China’s Growth Engine Stumbles, Turning Away from Diesel
China’s remarkable period of rapid growth appears to be waning. Economic indicators suggest a slowdown, with obstacles in the real estate sector leading to the bankruptcy of major companies like Evergrande and Shimao. This slowdown is impacting exports, which grew by just 7% in the first half of 2024, well below earlier estimates of 10%.
These challenges are further exacerbated by rising unemployment, a collapsing real estate market, and sluggish exports. Additionally, China’s imports are increasing, creating an unusual situation for the Middle Kingdom.
Beyond economic concerns, China is also grappling with air pollution, a long-standing issue that is gradually improving in certain regions through measures such as fleet renewal with LNG-powered trucks. This transition away from traditional fuels has a positive impact on air quality.
China’s Shift Away from Diesel
China’s dependence on diesel fuel is rapidly diminishing. In 2023, sales of LNG trucks are expected to surge by 300%, leading to a significant reduction in diesel consumption. This shift is driven by government incentives of approximately €20,000 for companies that replace diesel tractors with LNG-powered alternatives.
This transition has a profound impact on global diesel demand.
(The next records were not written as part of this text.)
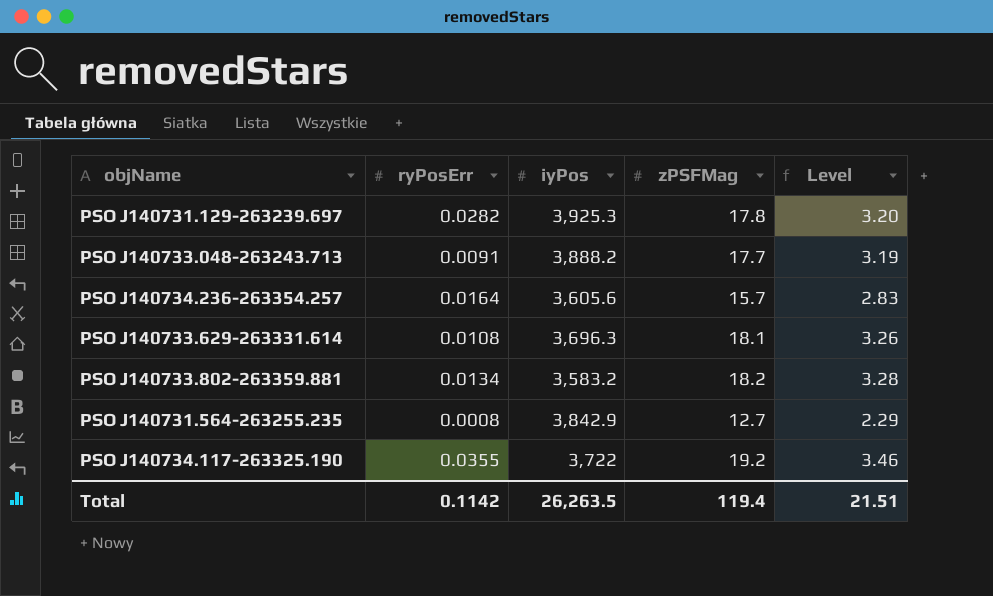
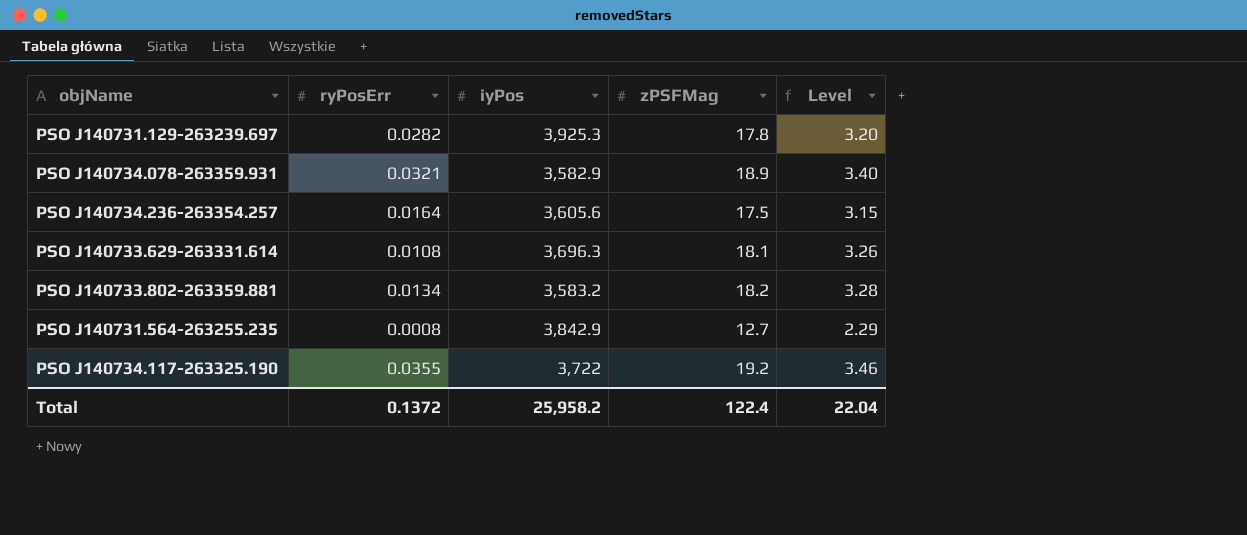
row PSO J140733.048-263243.713: 0.0091 | 3,888.2 | 17.7 | 3.19 -> none
row PSO J140734.078-263359.931: none -> 0.0321 | 3,582.9 | 18.9 | 3.40
PSO J140734.236-263354.257 | zPSFMag: 15.7 -> 17.5
PSO J140734.236-263354.257 | Level: 2.83 -> 3.15
Total | ryPosErr: 0.1142 -> 0.1372
Total | iyPos: 26,263.5 -> 25,958.2
Total | zPSFMag: 119.4 -> 122.4
Total | Level: 21.51 -> 22.04

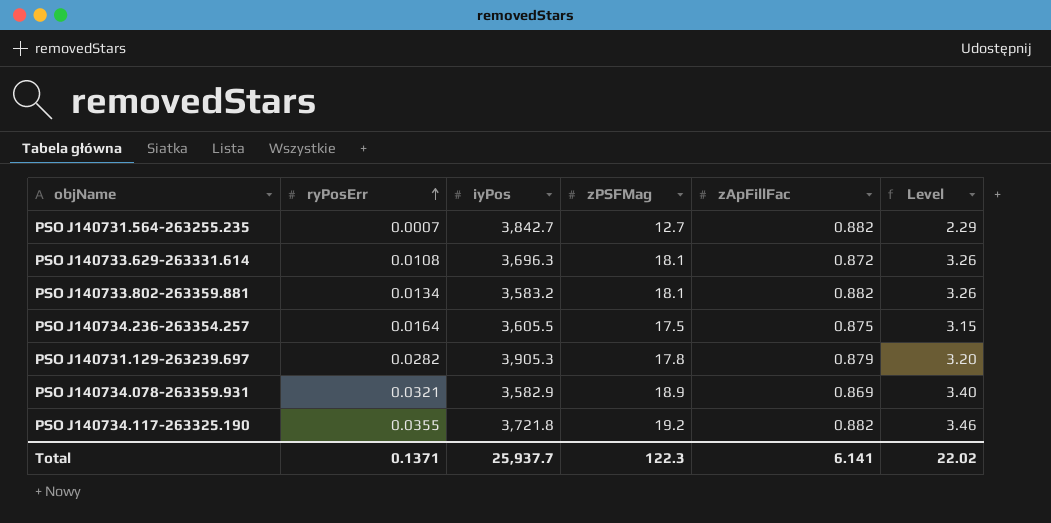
row order: none -> ryPosErr ascending
column zApFillFac | position: none -> 5
PSO J140731.564-263255.235 | ryPosErr: 0.0008 -> 0.0007
PSO J140731.564-263255.235 | iyPos: 3,842.9 -> 3,842.7
PSO J140733.802-263359.881 | zPSFMag: 18.2 -> 18.1
PSO J140733.802-263359.881 | Level: 3.28 -> 3.26
PSO J140734.236-263354.257 | iyPos: 3,605.6 -> 3,605.5
PSO J140731.129-263239.697 | iyPos: 3,925.3 -> 3,905.3
PSO J140734.117-263325.190 | iyPos: 3,722 -> 3,721.8
Total | ryPosErr: 0.1372 -> 0.1371
Total | iyPos: 25,958.2 -> 25,937.7
Total | zPSFMag: 122.4 -> 122.3
Total | Level: 22.04 -> 22.02

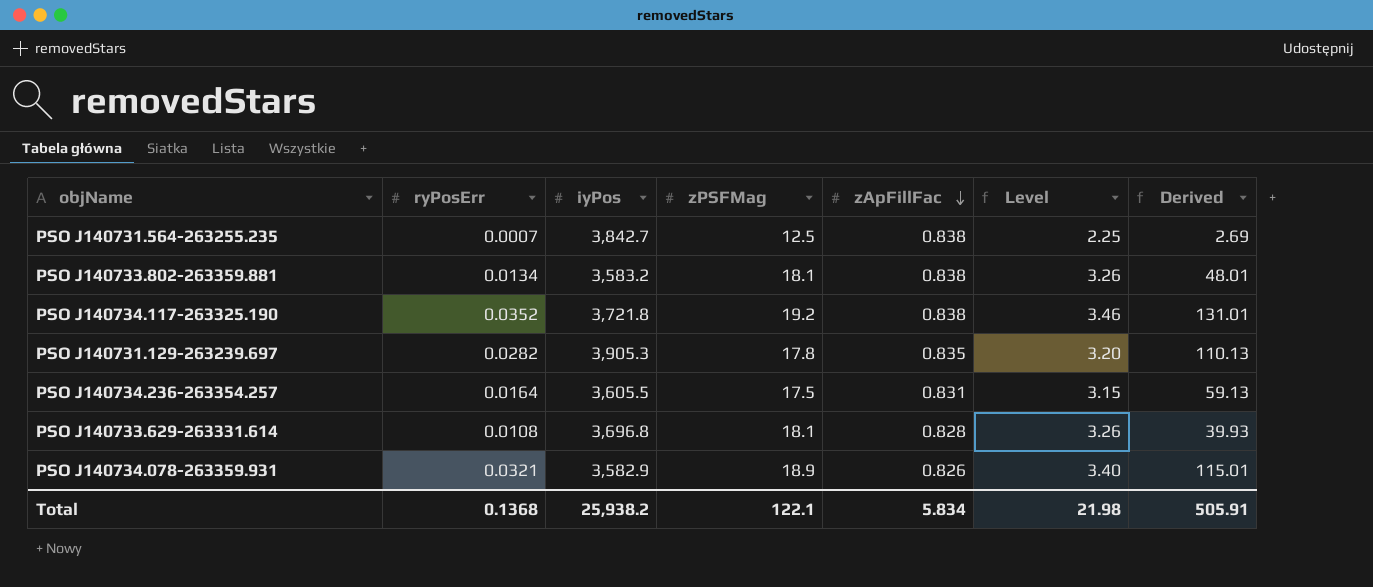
row order: ryPosErr ascending -> zApFillFac descending
column Derived | formula: none -> [ryPosErr] * [iyPos]
PSO J140731.564-263255.235 | zPSFMag: 12.7 -> 12.5
PSO J140731.564-263255.235 | zApFillFac: 0.882 -> 0.838
PSO J140731.564-263255.235 | Level: 2.29 -> 2.25
PSO J140733.802-263359.881 | zApFillFac: 0.882 -> 0.838
PSO J140734.117-263325.190 | ryPosErr: 0.0355 -> 0.0352
PSO J140734.117-263325.190 | zApFillFac: 0.882 -> 0.838
PSO J140731.129-263239.697 | zApFillFac: 0.879 -> 0.835
PSO J140734.236-263354.257 | zApFillFac: 0.875 -> 0.831
PSO J140733.629-263331.614 | iyPos: 3,696.3 -> 3,696.8
PSO J140733.629-263331.614 | zApFillFac: 0.872 -> 0.828
PSO J140734.078-263359.931 | zApFillFac: 0.869 -> 0.826
Total | ryPosErr: 0.1371 -> 0.1368
Total | iyPos: 25,937.7 -> 25,938.2
Total | zPSFMag: 122.3 -> 122.1
Total | zApFillFac: 6.141 -> 5.834
Total | Level: 22.02 -> 21.98

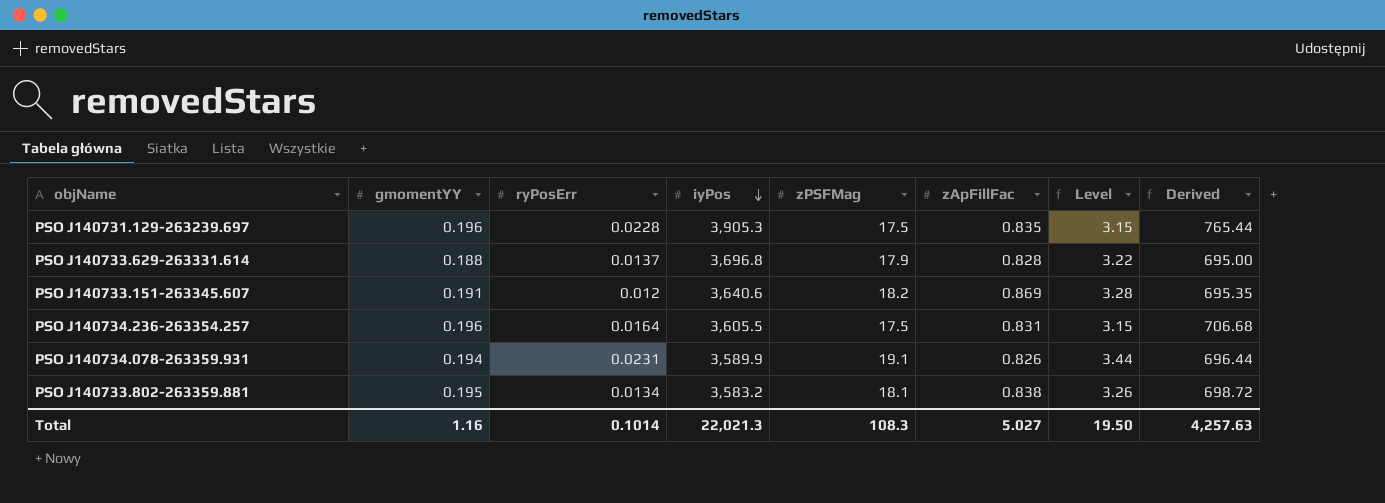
row order: zApFillFac descending -> iyPos descending
column gmomentYY | position: none -> 2
column Derived | formula: [ryPosErr] * [iyPos] -> [gmomentYY] * [iyPos]
row PSO J140731.564-263255.235: 0.0007 | 3,842.7 | 12.5 | 0.838 | 2.25 | 2.69 -> none
row PSO J140734.117-263325.190: 0.0352 | 3,721.8 | 19.2 | 0.838 | 3.46 | 131.01 -> none
PSO J140731.129-263239.697 | ryPosErr: 0.0282 -> 0.0228
PSO J140731.129-263239.697 | zPSFMag: 17.8 -> 17.5
PSO J140731.129-263239.697 | Level: 3.20 -> 3.15
PSO J140733.629-263331.614 | ryPosErr: 0.0108 -> 0.0137
PSO J140733.629-263331.614 | zPSFMag: 18.1 -> 17.9
PSO J140733.629-263331.614 | Level: 3.26 -> 3.22
row PSO J140733.151-263345.607: none -> 0.191 | 0.012 | 3,640.6 | 18.2 | 0.869 | 3.28 | 695.35
PSO J140734.078-263359.931 | ryPosErr: 0.0321 -> 0.0231
PSO J140734.078-263359.931 | iyPos: 3,582.9 -> 3,589.9
PSO J140734.078-263359.931 | zPSFMag: 18.9 -> 19.1
PSO J140734.078-263359.931 | Level: 3.40 -> 3.44
Total | ryPosErr: 0.1368 -> 0.1014
Total | iyPos: 25,938.2 -> 22,021.3
Total | zPSFMag: 122.1 -> 108.3
Total | zApFillFac: 5.834 -> 5.027
Total | Level: 21.98 -> 19.50
Total | Derived: 505.91 -> 4,257.63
Estimates suggest a potential decline of 2-7% in the second half of 2024, resulting in a daily reduction of around 220,000 barrels. This decline is attributed to China’s embrace of natural gas, which is cleaner than diesel.
Multiple Factors at Play
The slowdown in China’s construction sector, a major consumer of diesel, is contributing to the decline in consumption. Additionally, ongoing refinery maintenance and political instability further impact diesel production and prices.